What to work on: What lines of the data below include the word "verticale"? Report them by copying each.

Data records:
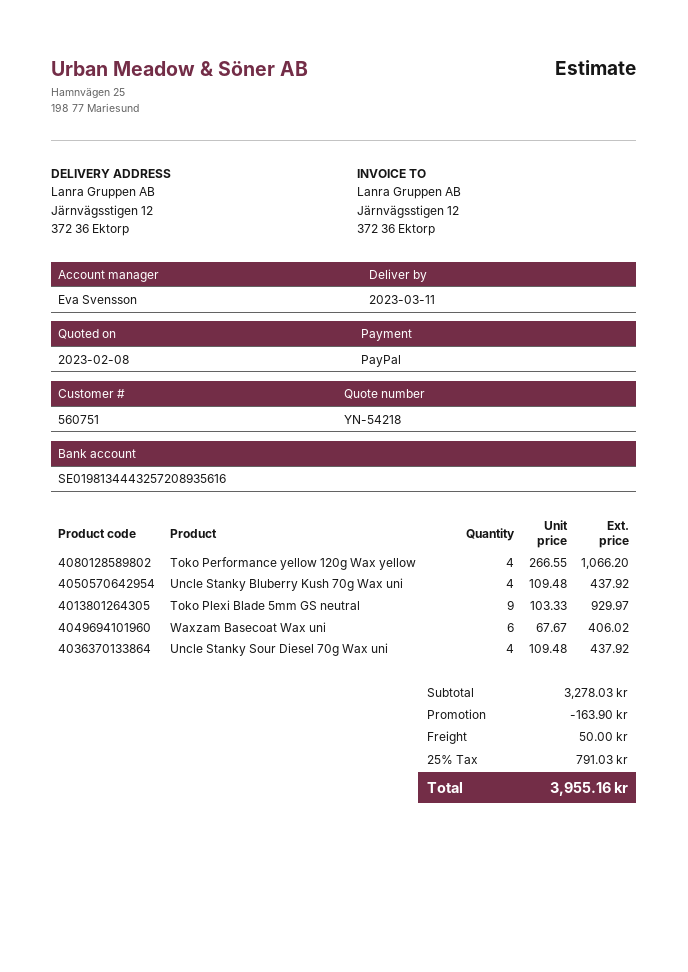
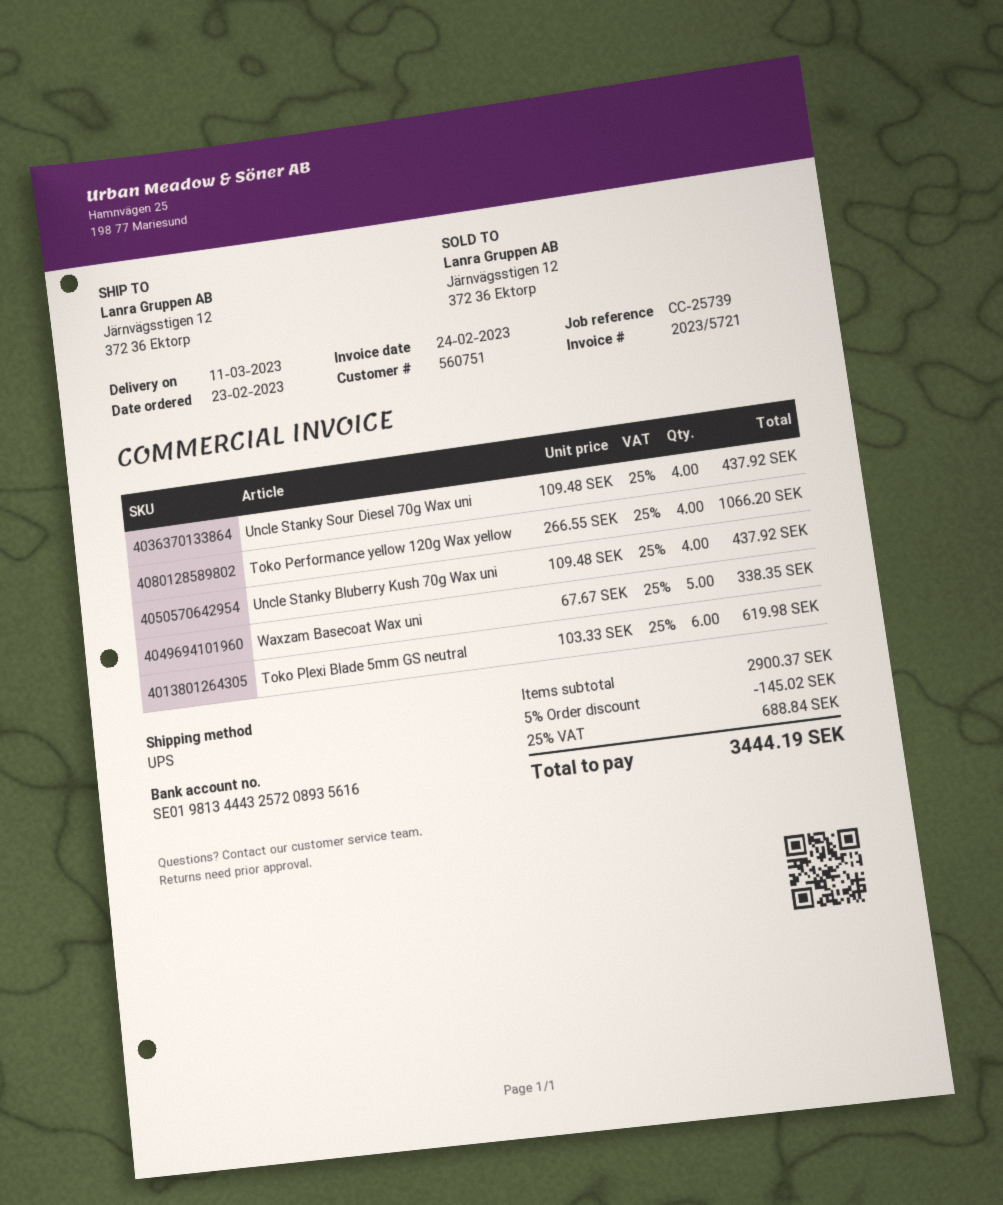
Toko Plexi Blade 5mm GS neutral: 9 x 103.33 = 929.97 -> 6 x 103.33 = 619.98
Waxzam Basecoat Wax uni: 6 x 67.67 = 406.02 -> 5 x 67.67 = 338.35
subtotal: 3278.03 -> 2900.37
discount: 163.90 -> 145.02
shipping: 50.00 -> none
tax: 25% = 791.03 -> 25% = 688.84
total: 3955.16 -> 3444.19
==
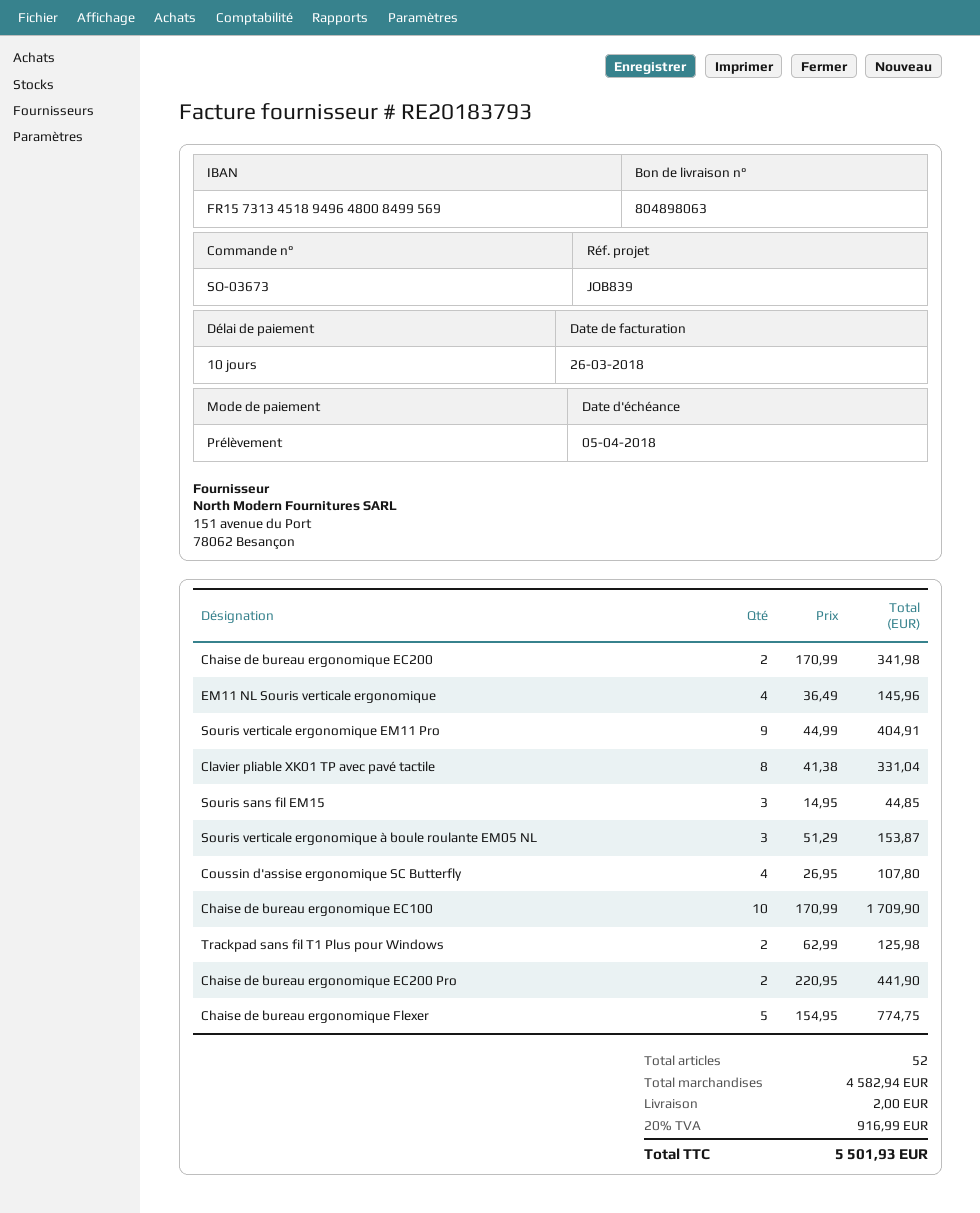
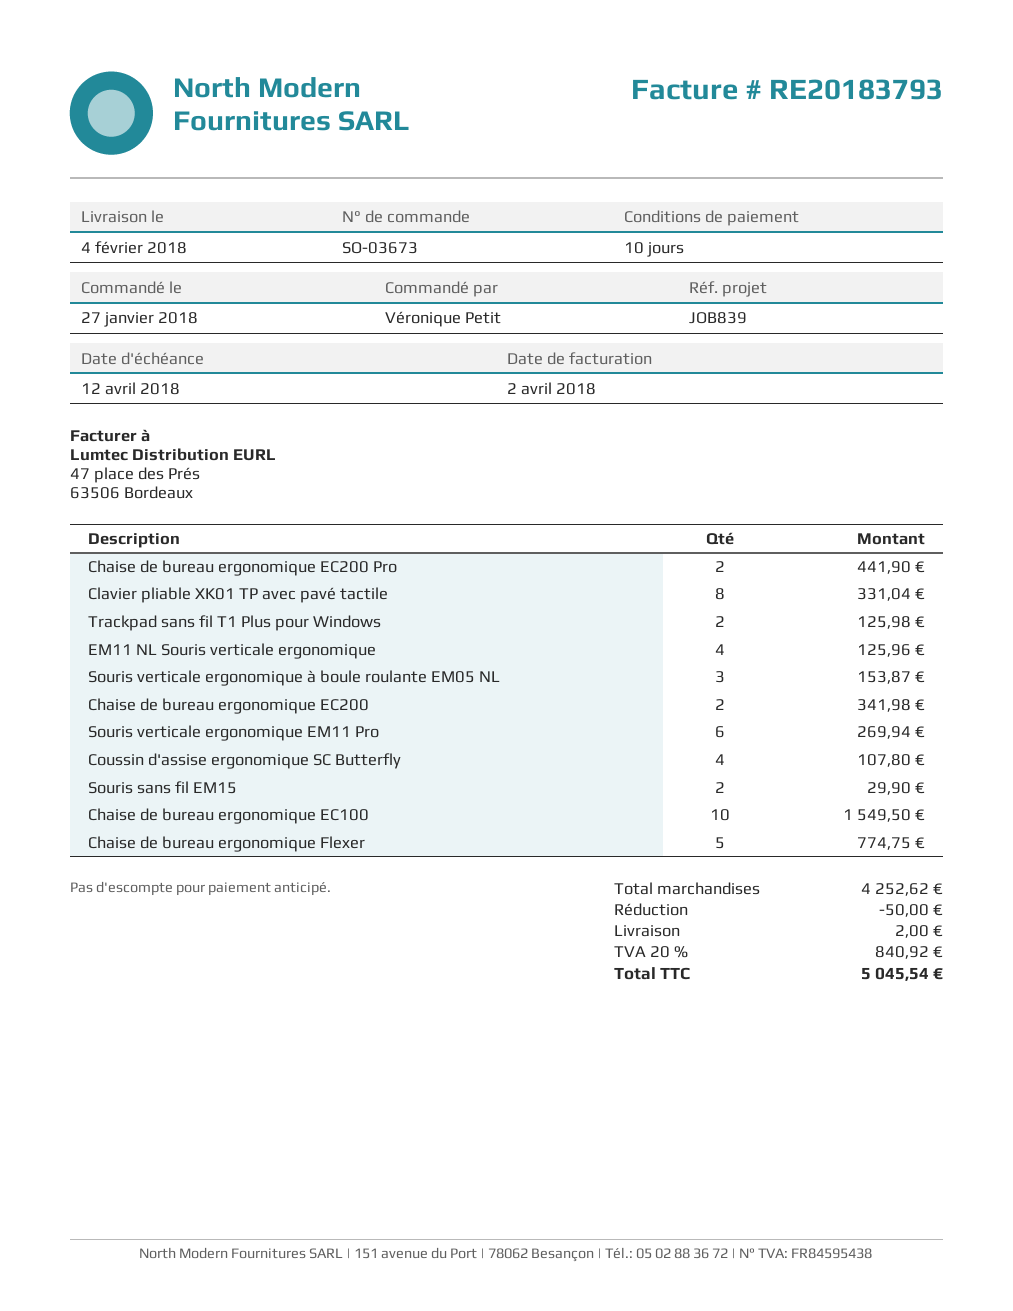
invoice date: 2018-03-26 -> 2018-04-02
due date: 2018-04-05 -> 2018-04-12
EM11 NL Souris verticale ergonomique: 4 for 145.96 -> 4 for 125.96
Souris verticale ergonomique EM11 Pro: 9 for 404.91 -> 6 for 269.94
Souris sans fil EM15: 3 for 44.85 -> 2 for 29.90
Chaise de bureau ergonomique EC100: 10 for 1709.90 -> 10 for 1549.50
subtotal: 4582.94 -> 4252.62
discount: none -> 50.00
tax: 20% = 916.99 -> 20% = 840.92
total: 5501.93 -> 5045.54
--
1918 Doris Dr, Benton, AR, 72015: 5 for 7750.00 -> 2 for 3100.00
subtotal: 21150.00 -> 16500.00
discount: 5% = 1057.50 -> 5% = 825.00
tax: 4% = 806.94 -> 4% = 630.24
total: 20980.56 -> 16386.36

Task output:
EM11 NL Souris verticale ergonomique: 4 for 145.96 -> 4 for 125.96
Souris verticale ergonomique EM11 Pro: 9 for 404.91 -> 6 for 269.94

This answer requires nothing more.